In conclusione le poche frasi riportate dal docufilm “Amen” mostrano perfettamente all’opera il “metodo  Bergoglio”, una vera e propria tecnica di comunicazione rispettata sempre quando è posto di fronte agli idoli del Nuovo Ordine Mondiale:
1. Evitare precisazioni e distinzioni che lo esporrebbero, obbligandolo a contraddire l’opinione pubblica su delicate questioni morali;
2. Enfatizzare una generica misericordia tutta mondana e umana come unico atteggiamento concesso alla Chiesa e al cristiano; del resto, se non si fanno distinzioni, è inevitabile finire con l’ “accogliere” tutti;
3. Non porre mai le questioni in termini di peccato o colpa, di vita di grazia e pentimento. Il concetto stesso di peccato è dissolto in una nebulosa incoerente fatta di buoni sentimenti all’ingrosso e di grossolane semplificazioni, dove tutto si confonde;
4. Dissolvere anche solo il ricordo più vago del fatto che la vita cristiana è militia, combattimento volto a conquistare la salvezza eterna della propria anima. In Bergoglio è normalmente assente ogni riferimento ai Novissimi, al giudizio di Dio sull’uomo, al rischio terribile dell’eterna dannazione. Tutto è ridotto alla sfera storica e naturale: il soprannaturale e l’eterno sono completamente dissolti.

Con un simile approccio metodologico ai più delicati e tragici problemi del nostro tempo Bergoglio è riuscito, fin dal primo giorno del suo pontificato, a non scontrarsi mai con i poteri che dominano questi tempi apocalittici; egli riesce a piacere sempre a tutti, soprattutto ai nemici della Chiesa cattolica, dalla sinistra ai gruppi ecologisti, dal movimento LGBT alla massoneria, dal World Economic Forum alle multinazionali dei vaccini.

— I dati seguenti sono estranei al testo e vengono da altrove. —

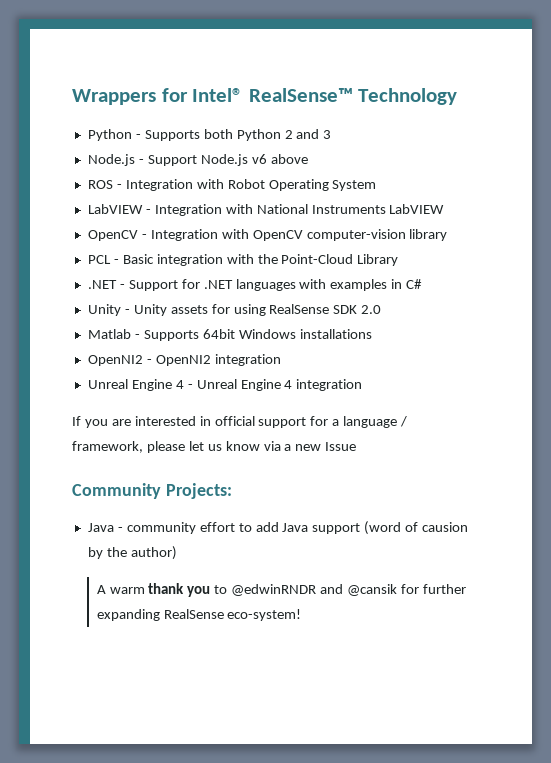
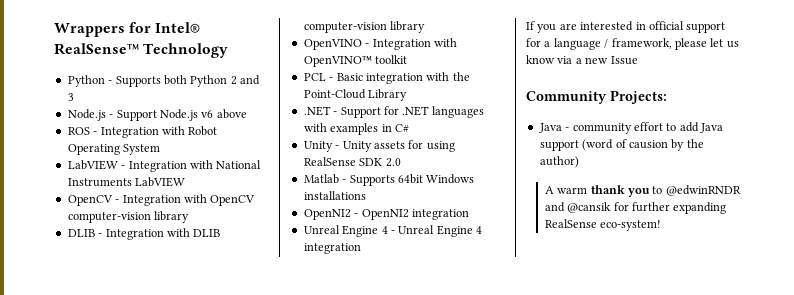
+ DLIB - Integration with DLIB computer-vision library
+ OpenVINO - Integration with OpenVINO™ toolkit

E’ sempre perfettamente allineato con i poteri forti e ciò da subito: sei mesi dopo la sua elezione erano già usciti 200 libri che lo celebravano in vario modo, cosa che, fra l’altro, si fa un po’ fatica a pensare che non sia stata organizzata e pianificata con attenzione, probabilmente da prima della sua elezione.

Come nel documentario “Amen”, così in tutto il suo pontificato, Bergoglio finisce quindi col non dire la verità, occultandola dietro il paravento del suo sospetto “buonismo”. In tal modo non vengono combattute le battaglie che dovrebbero vedere la Chiesa in prima linea nel denunciare il complotto mirato a diffondere l’ideologia del gender, l’omosessualismo, l’aborto, la corruzione morale fra bambini e giovani, l’eutanasia, il transumanesimo,…

L’episcopato e il clero, i laici cattolici vengono ammutoliti e tacciono a loro volta, o per un’obbedienza fraintesa e malriposta a tutto ciò che dice il papa anche solo come dottore privato, o per intima adesione a una concezione del tutto modernista della fede, fede pensata quindi come mobile ed elastica, che deve virtuosamente adattarsi allo spirito del tempo.